>>

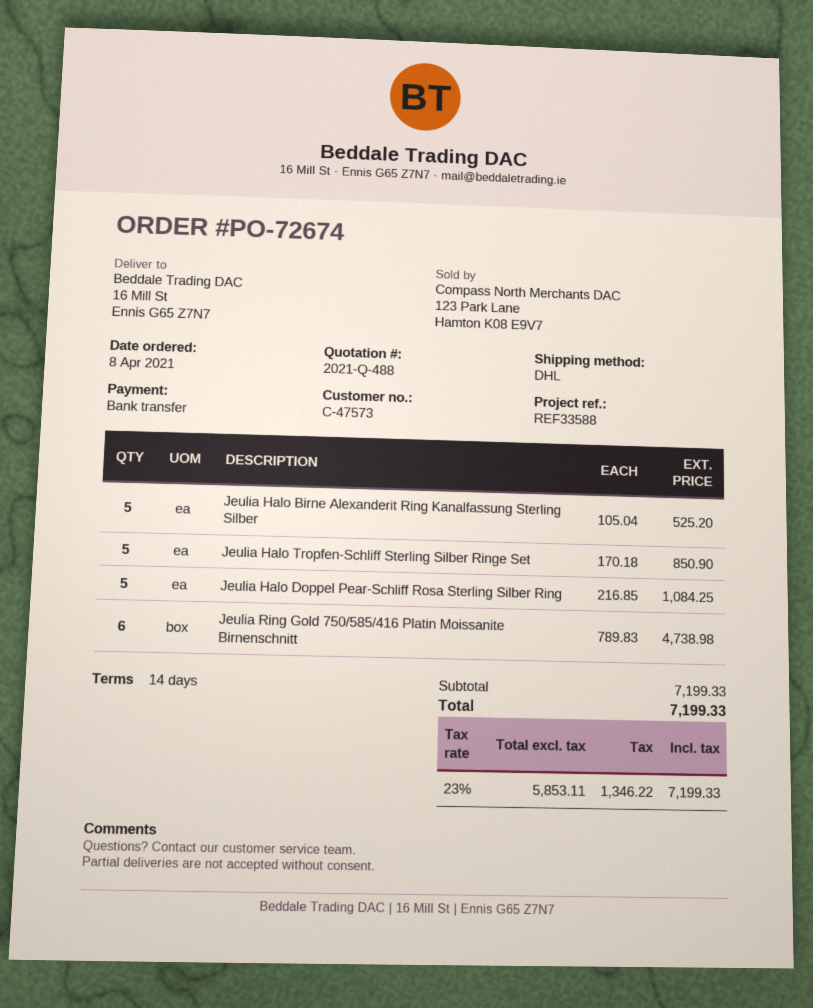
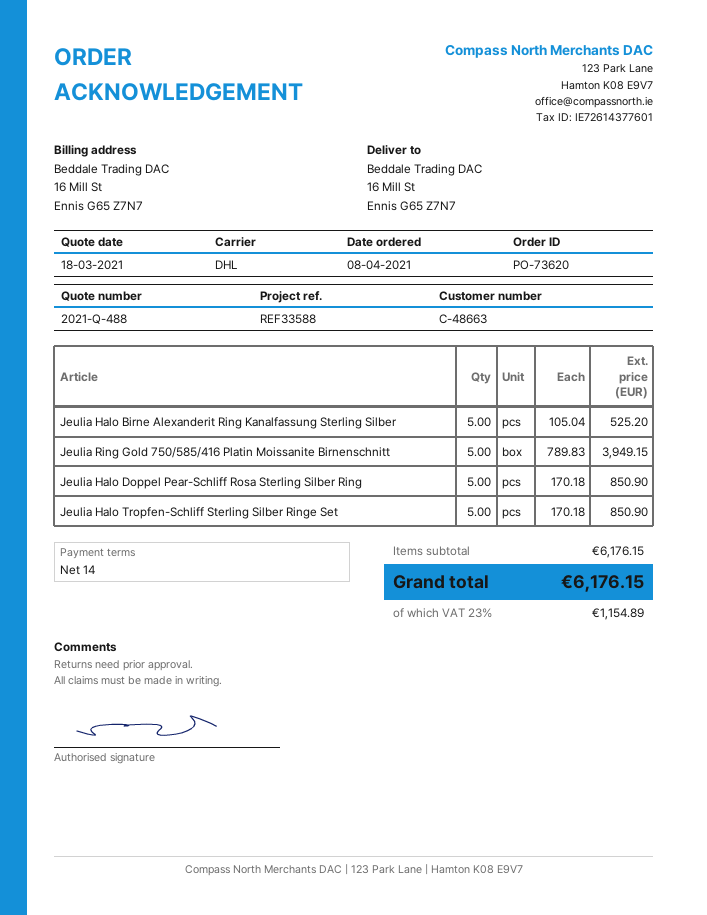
order number: PO-72674 -> PO-73620
customer number: C-47573 -> C-48663
Jeulia Halo Doppel Pear-Schliff Rosa Sterling Silber Ring: 5 x 216.85 = 1084.25 -> 5 x 170.18 = 850.90
Jeulia Ring Gold 750/585/416 Platin Moissanite Birnenschnitt: 6 x 789.83 = 4738.98 -> 5 x 789.83 = 3949.15
subtotal: 7199.33 -> 6176.15
tax: 23% = 1346.22 -> 23% = 1154.89
total: 7199.33 -> 6176.15

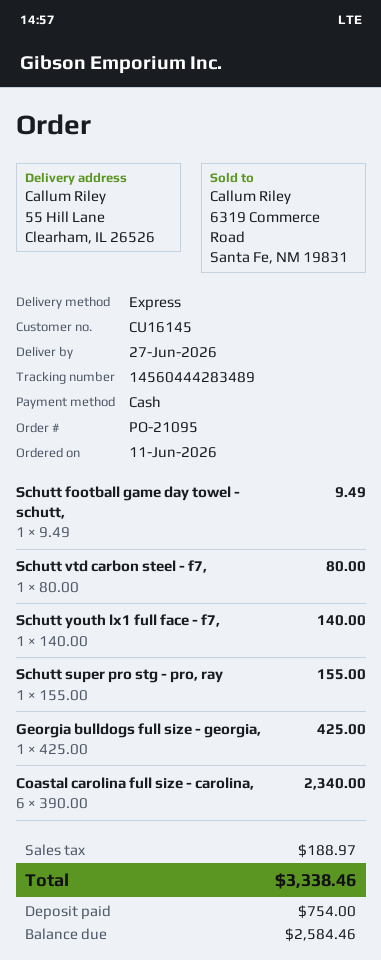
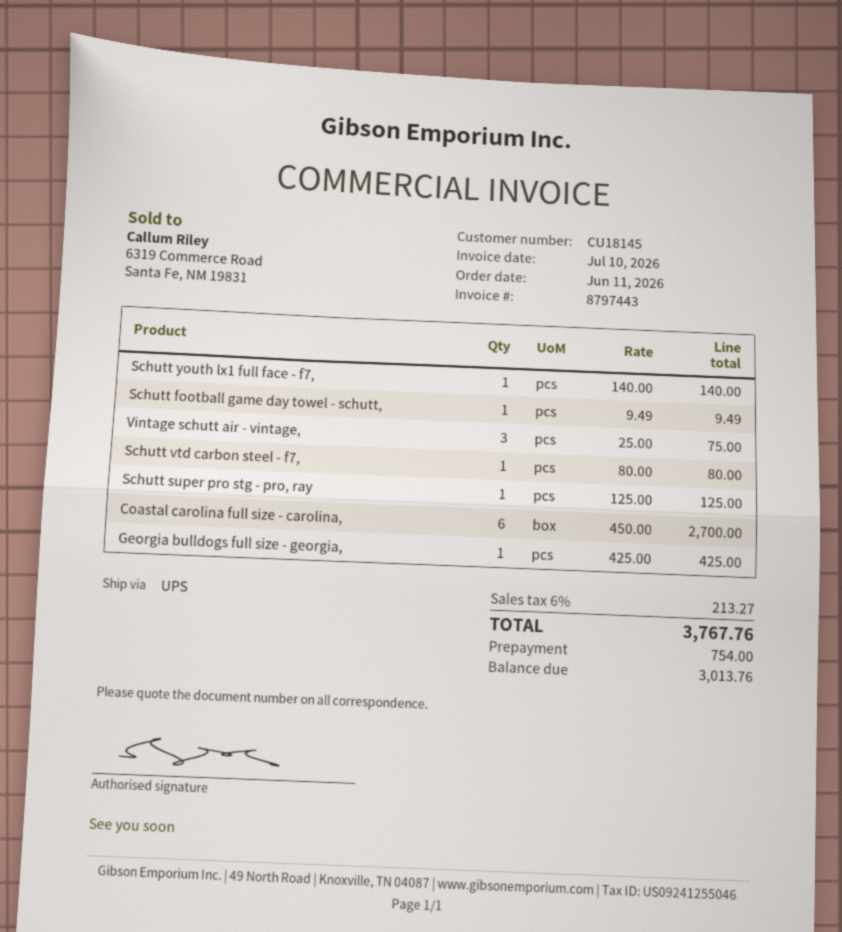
customer number: CU16145 -> CU18145
shipping method: express -> UPS
Schutt super pro stg - pro, ray: 1 x 155.00 = 155.00 -> 1 x 125.00 = 125.00
Coastal carolina full size - carolina,: 6 x 390.00 = 2340.00 -> 6 x 450.00 = 2700.00
Vintage schutt air - vintage,: none -> 3 x 25.00 = 75.00
tax: 188.97 -> 213.27
total: 3338.46 -> 3767.76
balance: 2584.46 -> 3013.76

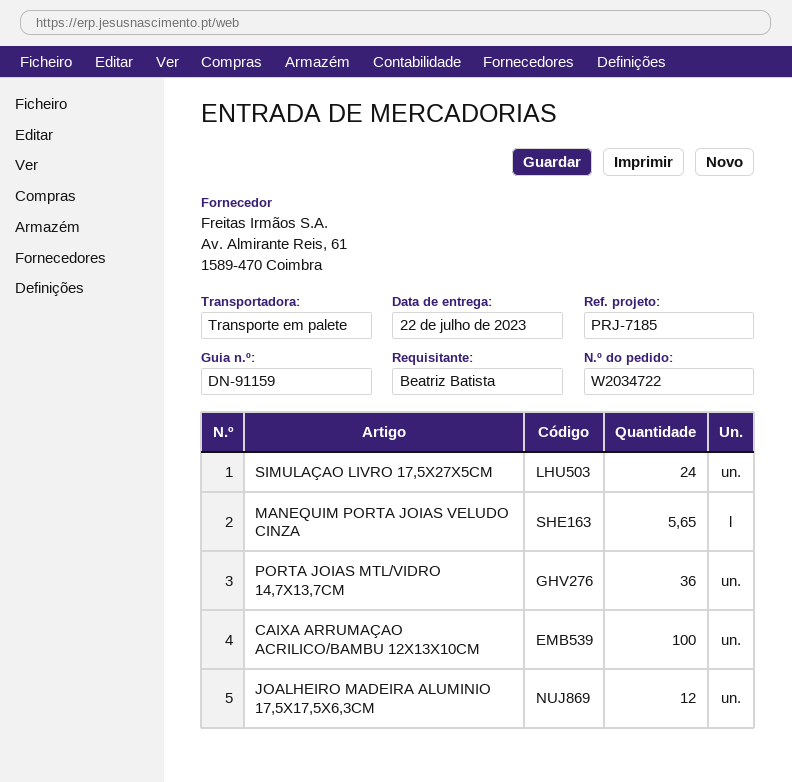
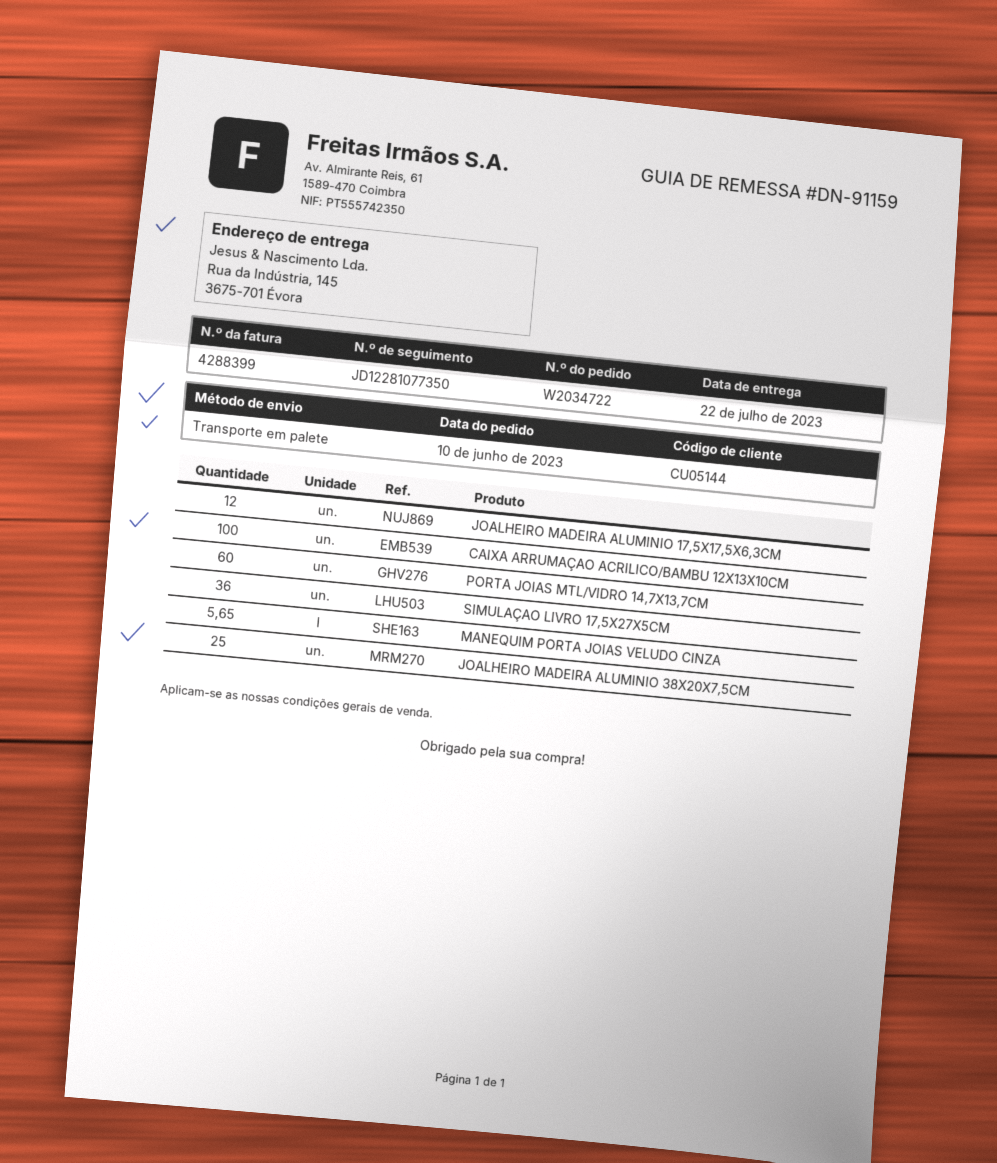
SIMULAÇAO LIVRO 17,5X27X5CM: 24 -> 36
PORTA JOIAS MTL/VIDRO 14,7X13,7CM: 36 -> 60
JOALHEIRO MADEIRA ALUMINIO 38X20X7,5CM: none -> 25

<<

Reproduce each line of the records in which the string "number" appears.

order number: PO-72674 -> PO-73620
customer number: C-47573 -> C-48663
customer number: CU16145 -> CU18145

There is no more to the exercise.